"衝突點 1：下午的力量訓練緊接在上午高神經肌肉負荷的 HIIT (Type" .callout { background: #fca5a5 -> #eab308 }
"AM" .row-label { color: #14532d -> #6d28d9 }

---

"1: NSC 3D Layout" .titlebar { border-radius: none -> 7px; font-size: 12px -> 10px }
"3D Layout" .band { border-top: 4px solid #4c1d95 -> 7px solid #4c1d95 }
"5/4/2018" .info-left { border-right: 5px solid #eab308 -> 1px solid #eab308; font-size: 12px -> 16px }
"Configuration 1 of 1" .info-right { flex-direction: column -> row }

• Your instructions:
Once the lines containing "size" in the data above are counted, give the total by itself.

• Exercise output:
2